17. Kenyataan

633 52 0
                                    

Byan hanya patuh hingga dirinya sampai di rumah. Sudah tidak ada siapa-siapa di ruang tengah, ruangan ini sepi lantaran hari yang sudah larut malam.

Alfa dan Alfan yang melihat itu santai saja, mereka sudah menduganya.

"Ayo ke kamar kak Alfan, kemarin kamu kan sudah tidur di kamar kak Alfa," ajak Alfan, menarik tangan Byan untuk naik tangga menuju lantai dua.

Tapi yang ditarik hanya diam saja, tidak bergeming sedikitpun saat tarikan Alfan mulai menjauh.

"Pak Rarjo sama bu Sari mana?" Byan memusatkan tujuannya. Karena memang itu yang menyebabkan Byan mau kemari.

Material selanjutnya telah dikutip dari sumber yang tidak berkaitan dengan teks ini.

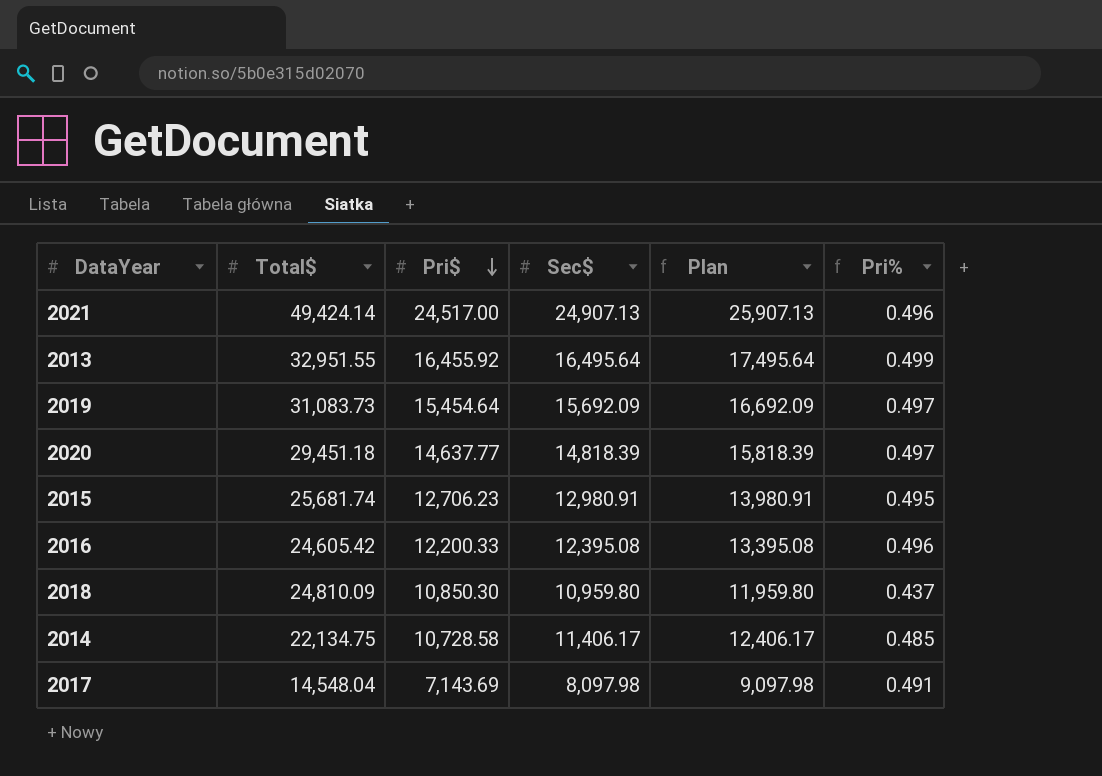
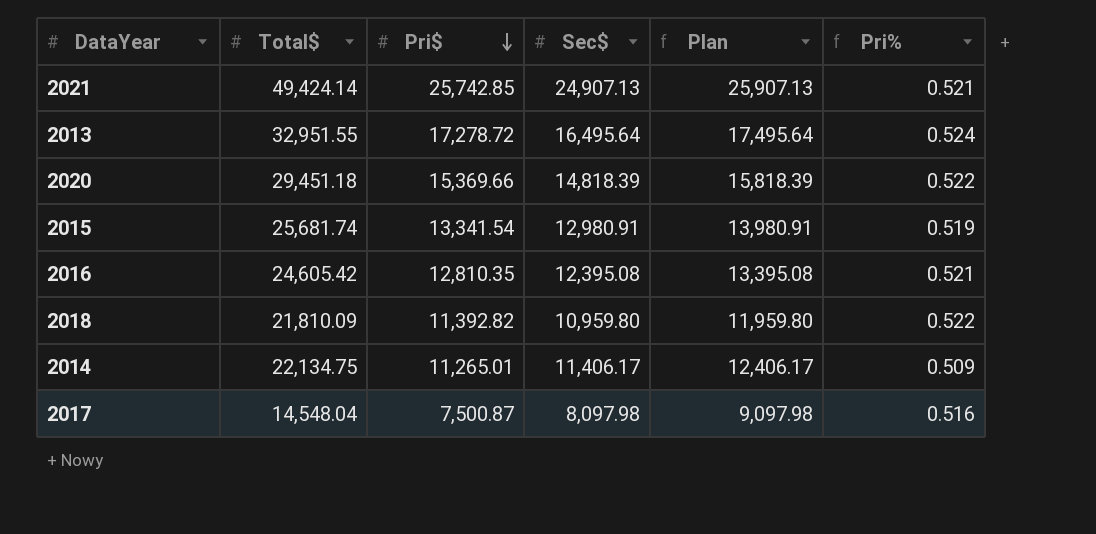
row 2019: 31,083.73 | 15,454.64 | 15,692.09 | 16,692.09 | 0.497 -> none
2021 | Pri$: 24,517.00 -> 25,742.85
2021 | Pri%: 0.496 -> 0.521
2013 | Pri$: 16,455.92 -> 17,278.72
2013 | Pri%: 0.499 -> 0.524
2020 | Pri$: 14,637.77 -> 15,369.66
2020 | Pri%: 0.497 -> 0.522
2015 | Pri$: 12,706.23 -> 13,341.54
2015 | Pri%: 0.495 -> 0.519
2016 | Pri$: 12,200.33 -> 12,810.35
2016 | Pri%: 0.496 -> 0.521
2018 | Total$: 24,810.09 -> 21,810.09
2018 | Pri$: 10,850.30 -> 11,392.82
2018 | Pri%: 0.437 -> 0.522
2014 | Pri$: 10,728.58 -> 11,265.01
2014 | Pri%: 0.485 -> 0.509
2017 | Pri$: 7,143.69 -> 7,500.87
2017 | Pri%: 0.491 -> 0.516

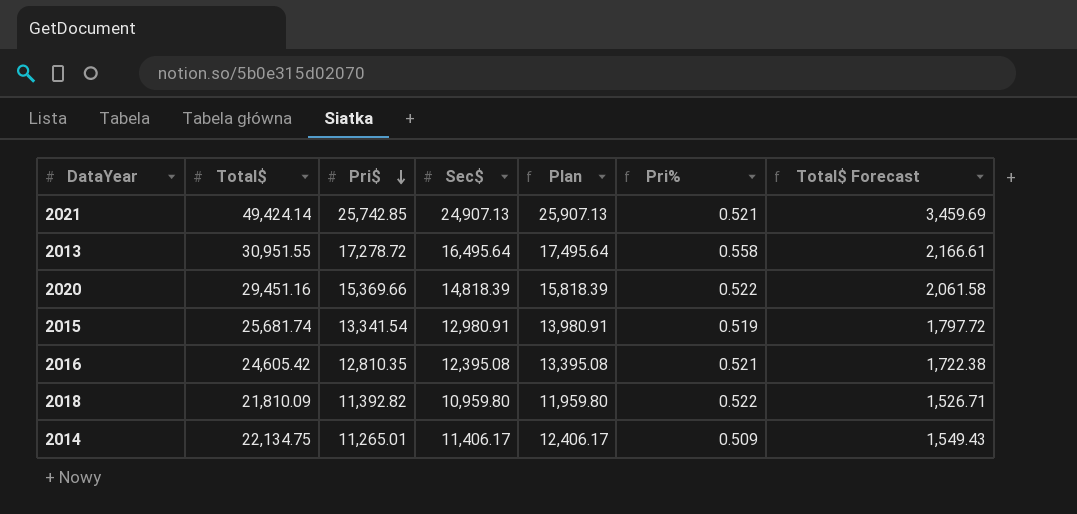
column Total$ Forecast | formula: none -> [Total$] * 0.07
row 2017: 14,548.04 | 7,500.87 | 8,097.98 | 9,097.98 | 0.516 -> none
2013 | Total$: 32,951.55 -> 30,951.55
2013 | Pri%: 0.524 -> 0.558
2020 | Total$: 29,451.18 -> 29,451.16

Alfa menghela napas panjang, dia berjalan meninggalkan Alfan dan Byan. Dia tidak pandai membujuk, kalau soal ini biar menjadi urusan adiknya saja.

"Kamu tidur dulu, besok pagi baru ketemu mereka," sarankan Alfan, menarik tangan Byan kembali agar mau tidur.

Tapi bukannya menurut Byan malah semakin menggeleng. "Aku kangen banget mereka, bisa nggak dianterin ke kamar mereka sekarang juga?" Byan yang sebenarnya tidak mau tidur dengan Alfan mencari alasan.

Berbeda halnya saat bersama Alfa, waktu itu Byan sudah tidur. Sebab jika bersama orang yang tidak terlalu dikenal, itu terasa cukup tidak nyaman.

Karena Alfan sabar, maka Byan masih aman sekarang tidak kena seret paksa. Alfan saja sudah menatap tajam, memperhatikan dari dasar tangga.

"Dengerin Kakak, ya. Kali ini aja kamu nurut dulu. Biar bu Sari sama pak Rarjo istirahat dulu."

"Tapi ...."

Bantahan Byan terputus saat badannya malah diangkat seperti karung beras. Pelakunya sudah pasti Alfa, dia jengah mendengar perdebatan. Kesabarannya itu hanya setipis tisu.

"Kamu nggak berhasil bujuk, jadi Byan tidur dikamar Kak Alfa," putuskan Alfa sepihak.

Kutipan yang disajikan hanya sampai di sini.